PURPOSE: Tumors of the small bowel are rare, accounting for about 3-6% of all gastrointestinal neoplasms, though they cover more than 90% of the intestinal surface. However, diagnosis and treatment are difficult and present an ongoing challenge for both gastrointestinal surgeons and gastroenterologists. The aim of this study was to investigate the clinical features of small bowel tumors. METHODS: Between November 1994 and November 2007, 81 patients underwent treatments for primary tumors in the jejuno-ileal region at the Department of Surgery, Kangnam St. Mary's Hospital, the Catholic University of Korea.
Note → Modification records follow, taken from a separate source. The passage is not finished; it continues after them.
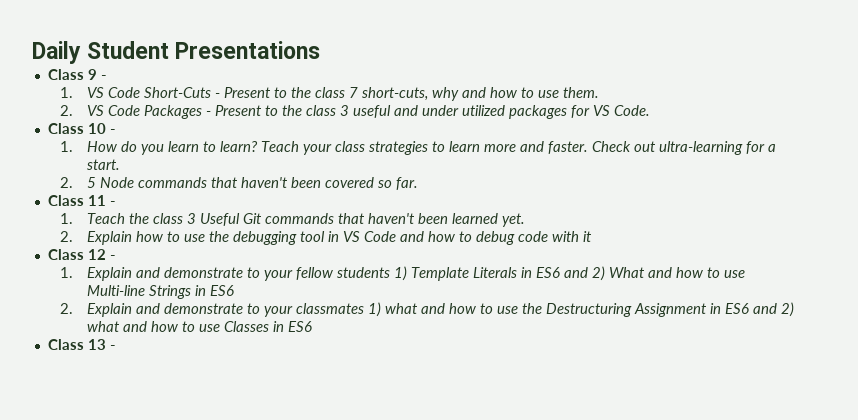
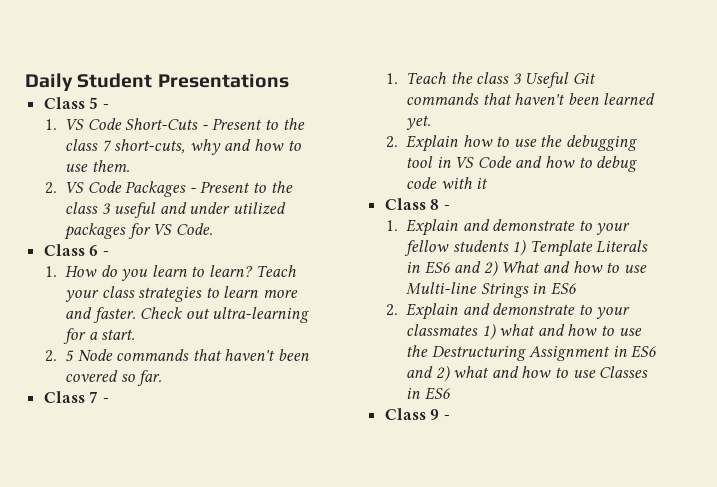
[87,69,97,80] 9 -> [89,97,99,109] 5
[87,123,106,134] 10 -> [89,245,99,256] 6
[87,195,106,206] 11 -> [89,391,99,403] 7
[87,249,106,260] 12 -> [430,199,440,210] 8
[87,339,106,350] 13 -> [430,409,440,420] 9

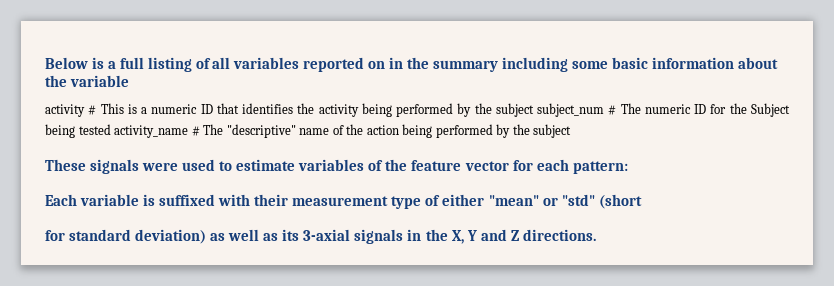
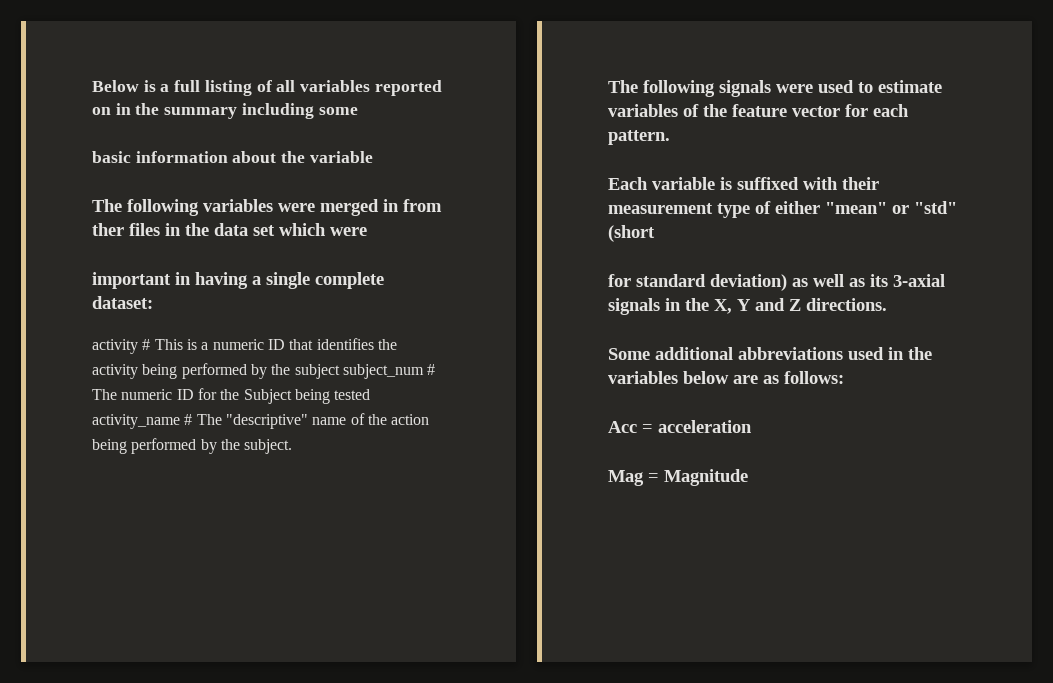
(608, 65) none -> (358, 111) //
(129, 81) none -> [92,199,442,216] [92,223,367,236] [92,272,384,289] [92,296,153,309] // The following variables were merged in from ther files in the data set which were // important in having a single complete dataset:
[533,124,572,138] [45,159,86,171] subject // These -> [244,439,293,454] [608,80,715,97] subject. // The following
[572,161,628,174] pattern: -> [608,130,670,145] pattern.
(596, 235) none -> [608,347,932,360] [608,371,844,384] [608,420,752,433] [608,469,748,486] // Some additional abbreviations used in the variables below are as follows: // Acc = acceleration // Mag = Magnitude

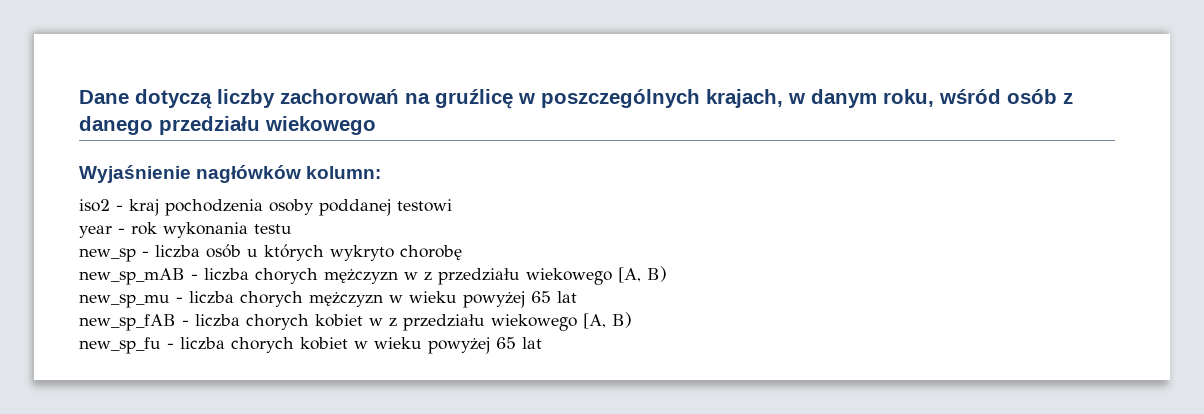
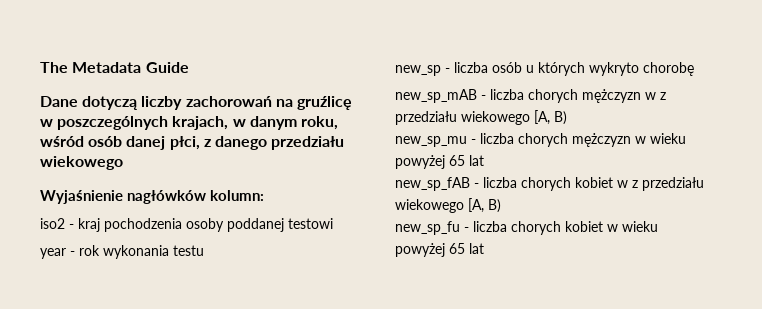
(79, 97) none -> [40,62,189,73] The Metadata Guide //
(1057, 96) none -> [126,136,200,150] danej płci,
A retrospective review of the patients' characteristics and variable tumor factors was performed. RESULTS: The mean age of the patients was 53.2 years with 48 men and 33 women. The most common symptom was abdominal pain (59.3%), followed by bleeding (22.2%) and an abdominal mass (6.2%). We found that the patients with ileal tumors complained mainly of abdominal pain (72.9%) whereas the patients with jejunal tumors presented with gastrointestinal bleeding (36.4%) (P = 0.048). Seventy-six of the 81 patients (93.8%) had malignant tumors, including 40 (49.4%) gastrointestinal stromal tumors, 26 (32.1%) lymphomas and 5 (6.2%) adenocarcinomas. No postoperative mortalities were observed. The overall 5-year survival rate of the patients with malignant small bowel tumors was 31.8%. CONCLUSION: Because the clinical features of a primary tumor of the small bowel are obscure and its diagnosis is difficult, maintaining a high degree of suspicion and recognizing the possibility of a primary small bowel tumor are important.